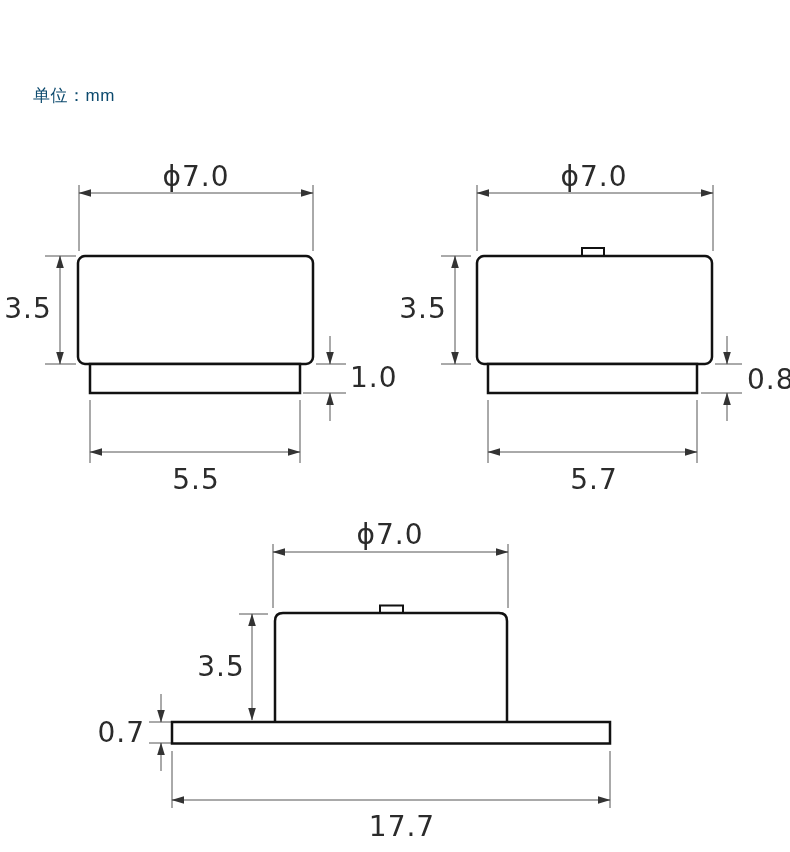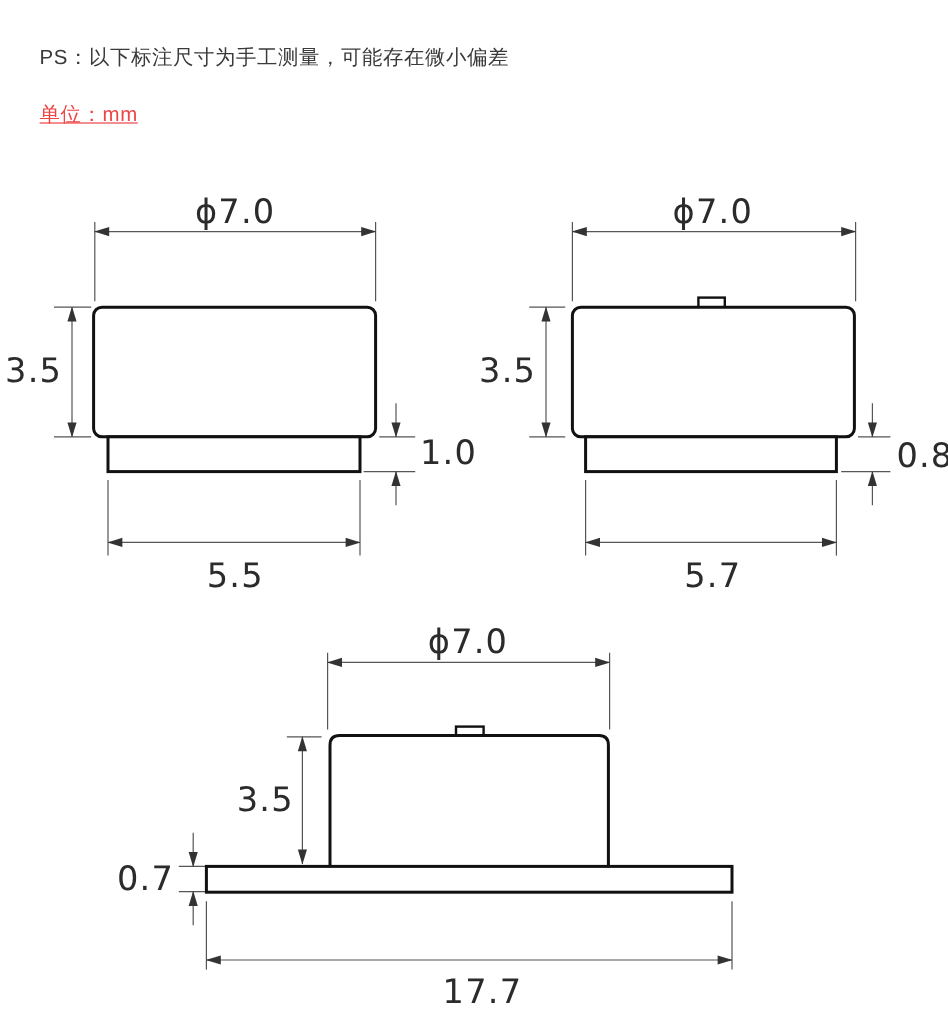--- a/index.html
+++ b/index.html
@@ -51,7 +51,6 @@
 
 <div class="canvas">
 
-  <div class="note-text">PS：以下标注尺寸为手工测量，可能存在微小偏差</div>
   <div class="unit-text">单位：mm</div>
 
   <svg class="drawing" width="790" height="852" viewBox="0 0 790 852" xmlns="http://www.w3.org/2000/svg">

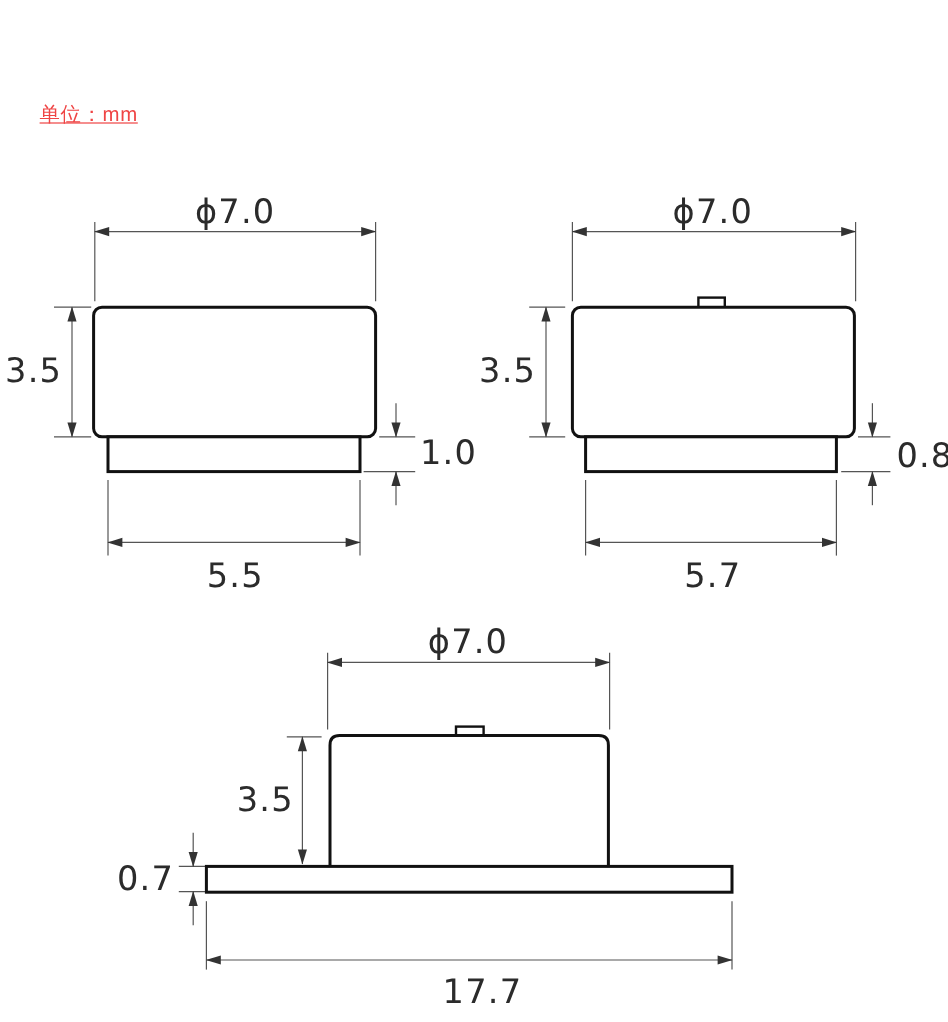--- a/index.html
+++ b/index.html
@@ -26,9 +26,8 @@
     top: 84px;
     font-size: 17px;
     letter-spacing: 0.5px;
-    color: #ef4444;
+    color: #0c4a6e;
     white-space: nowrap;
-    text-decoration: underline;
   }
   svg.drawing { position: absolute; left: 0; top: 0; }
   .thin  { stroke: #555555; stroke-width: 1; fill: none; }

========

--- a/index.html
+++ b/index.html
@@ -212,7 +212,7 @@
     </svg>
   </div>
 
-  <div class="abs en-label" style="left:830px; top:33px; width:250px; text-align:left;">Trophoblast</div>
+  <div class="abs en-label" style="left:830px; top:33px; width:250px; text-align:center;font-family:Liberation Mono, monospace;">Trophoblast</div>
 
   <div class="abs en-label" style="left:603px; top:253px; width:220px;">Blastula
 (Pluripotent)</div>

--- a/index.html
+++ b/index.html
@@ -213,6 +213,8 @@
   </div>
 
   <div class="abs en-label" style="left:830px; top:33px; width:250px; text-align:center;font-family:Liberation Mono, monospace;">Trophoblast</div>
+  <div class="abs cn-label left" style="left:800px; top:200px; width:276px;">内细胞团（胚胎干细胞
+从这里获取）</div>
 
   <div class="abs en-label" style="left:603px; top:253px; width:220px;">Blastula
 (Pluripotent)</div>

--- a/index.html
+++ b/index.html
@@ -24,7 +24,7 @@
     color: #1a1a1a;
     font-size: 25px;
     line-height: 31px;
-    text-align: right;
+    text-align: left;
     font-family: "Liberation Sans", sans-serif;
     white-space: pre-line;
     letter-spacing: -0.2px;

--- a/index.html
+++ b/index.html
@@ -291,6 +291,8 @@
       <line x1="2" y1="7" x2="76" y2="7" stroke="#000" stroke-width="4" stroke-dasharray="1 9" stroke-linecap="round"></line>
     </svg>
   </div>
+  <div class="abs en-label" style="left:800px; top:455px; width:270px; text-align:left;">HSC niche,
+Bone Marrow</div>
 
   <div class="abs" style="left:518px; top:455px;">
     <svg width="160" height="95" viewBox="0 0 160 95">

========

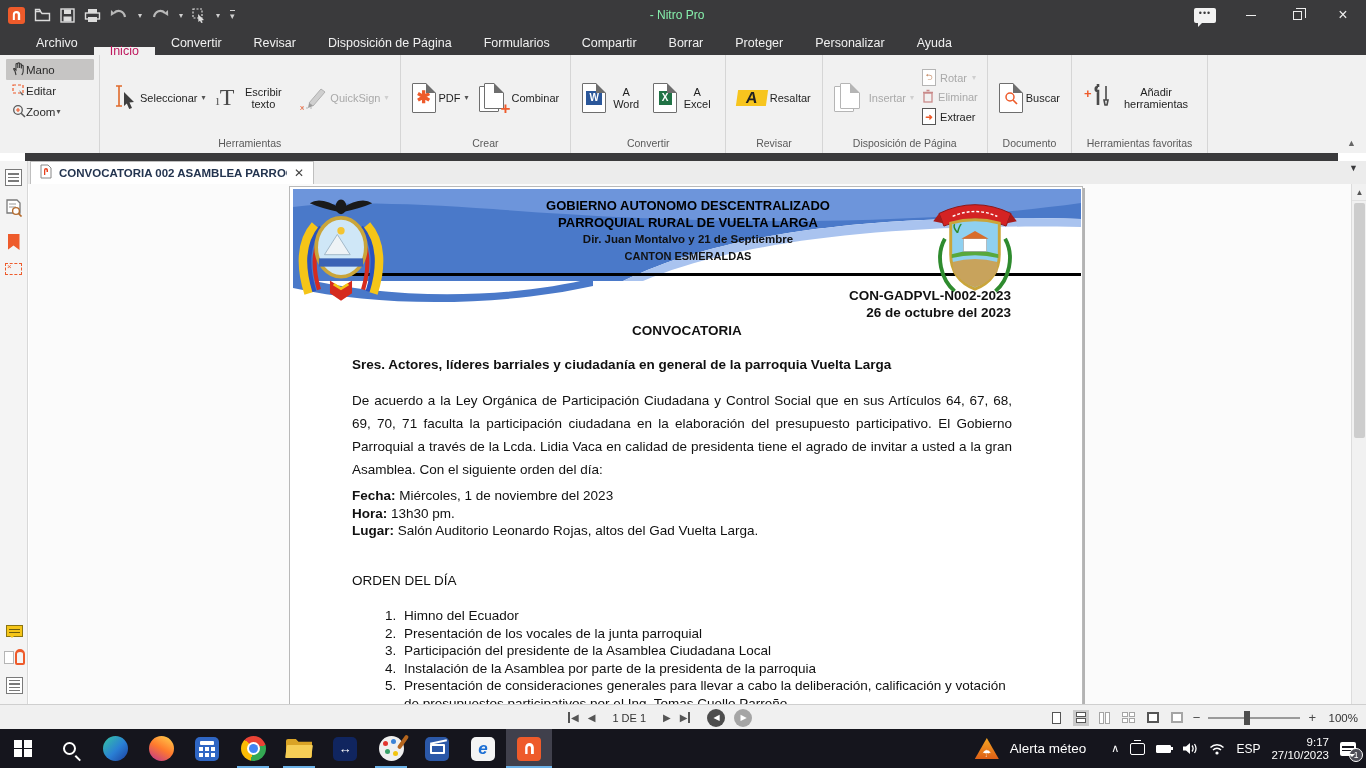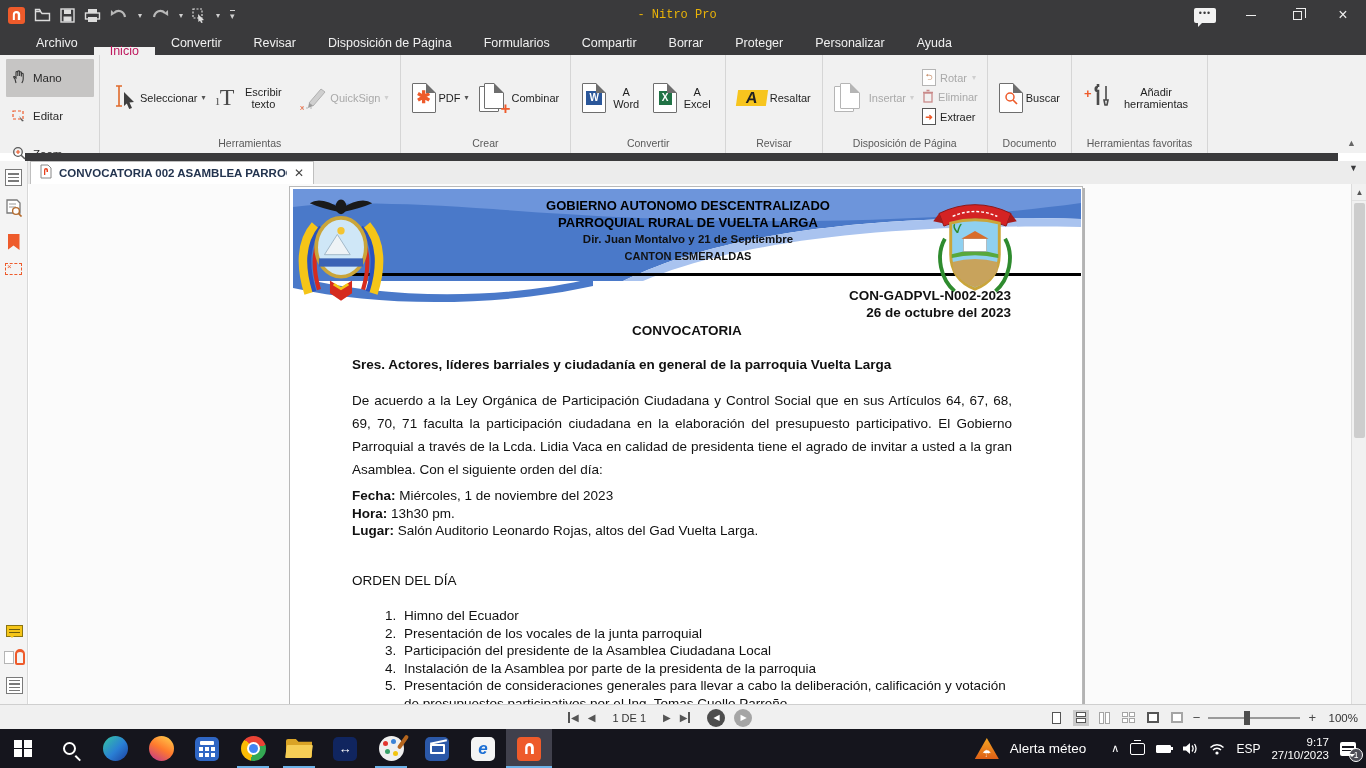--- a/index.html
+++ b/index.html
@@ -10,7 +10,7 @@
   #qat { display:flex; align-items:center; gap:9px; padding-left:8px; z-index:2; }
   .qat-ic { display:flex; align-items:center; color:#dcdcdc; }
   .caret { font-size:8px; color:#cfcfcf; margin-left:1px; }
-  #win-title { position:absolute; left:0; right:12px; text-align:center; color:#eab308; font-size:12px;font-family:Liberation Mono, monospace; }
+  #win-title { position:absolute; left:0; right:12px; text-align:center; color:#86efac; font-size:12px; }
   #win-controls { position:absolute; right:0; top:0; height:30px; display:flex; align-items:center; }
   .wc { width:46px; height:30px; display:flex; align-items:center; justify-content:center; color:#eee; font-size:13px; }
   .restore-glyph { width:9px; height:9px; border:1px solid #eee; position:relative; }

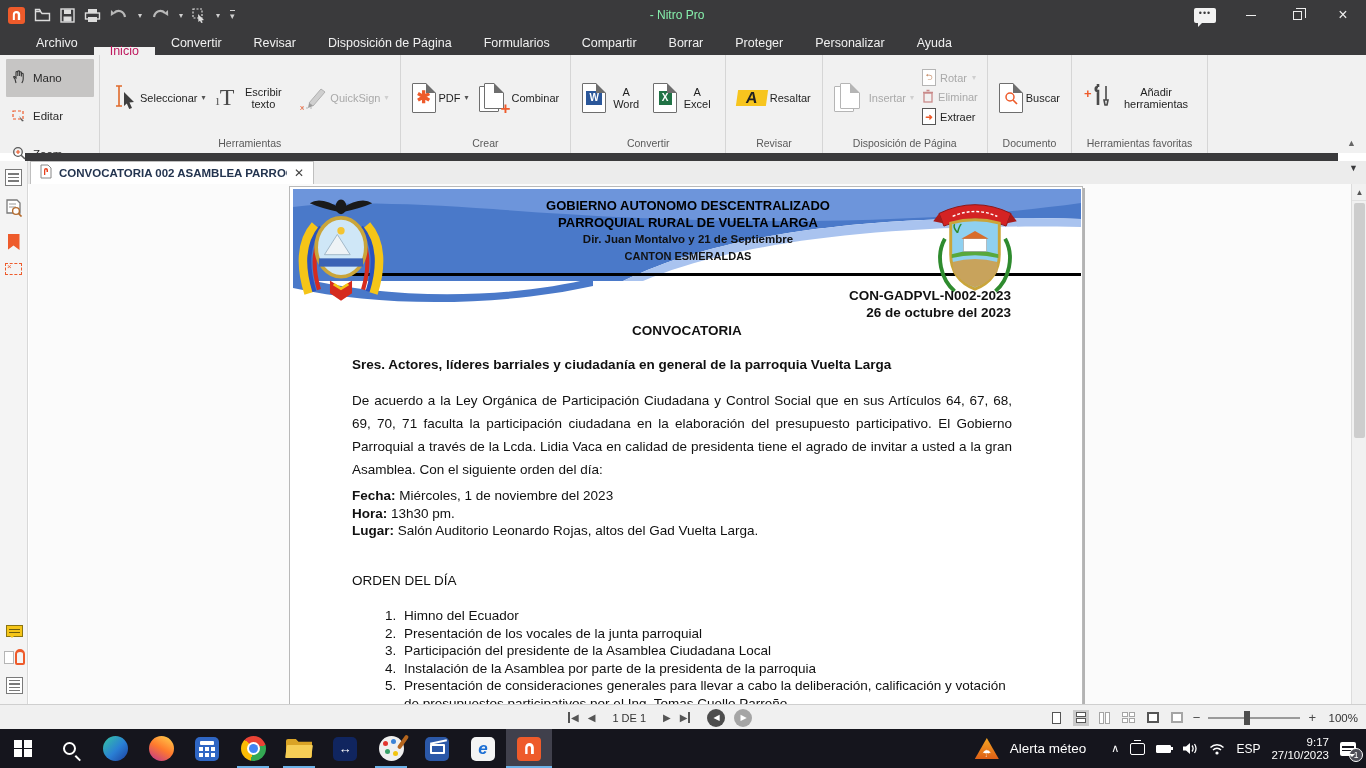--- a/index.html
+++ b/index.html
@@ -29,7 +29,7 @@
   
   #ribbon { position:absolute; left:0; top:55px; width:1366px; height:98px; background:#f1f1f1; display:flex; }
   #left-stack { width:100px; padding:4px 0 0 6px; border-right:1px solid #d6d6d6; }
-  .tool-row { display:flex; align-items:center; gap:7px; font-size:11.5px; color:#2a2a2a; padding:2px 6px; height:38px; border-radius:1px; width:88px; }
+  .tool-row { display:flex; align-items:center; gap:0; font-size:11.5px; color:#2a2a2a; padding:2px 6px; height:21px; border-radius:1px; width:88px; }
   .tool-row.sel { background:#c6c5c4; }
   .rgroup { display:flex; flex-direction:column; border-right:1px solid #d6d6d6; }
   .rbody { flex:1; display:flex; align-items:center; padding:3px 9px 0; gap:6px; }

========

Retype exactly the span of lines from the one with "-10,7 +10,7 @@" through the one with "right:12px; text-align:center; color:#eab308;"; include both ends and omit the rest of the material.

EXERCISE OUTPUT:
@@ -10,7 +10,7 @@
   #qat { display:flex; align-items:center; gap:9px; padding-left:8px; z-index:2; }
   .qat-ic { display:flex; align-items:center; color:#dcdcdc; }
   .caret { font-size:8px; color:#cfcfcf; margin-left:1px; }
-  #win-title { position:absolute; left:0; right:12px; text-align:center; color:#eab308; font-size:12px;font-family:Liberation Mono, monospace; }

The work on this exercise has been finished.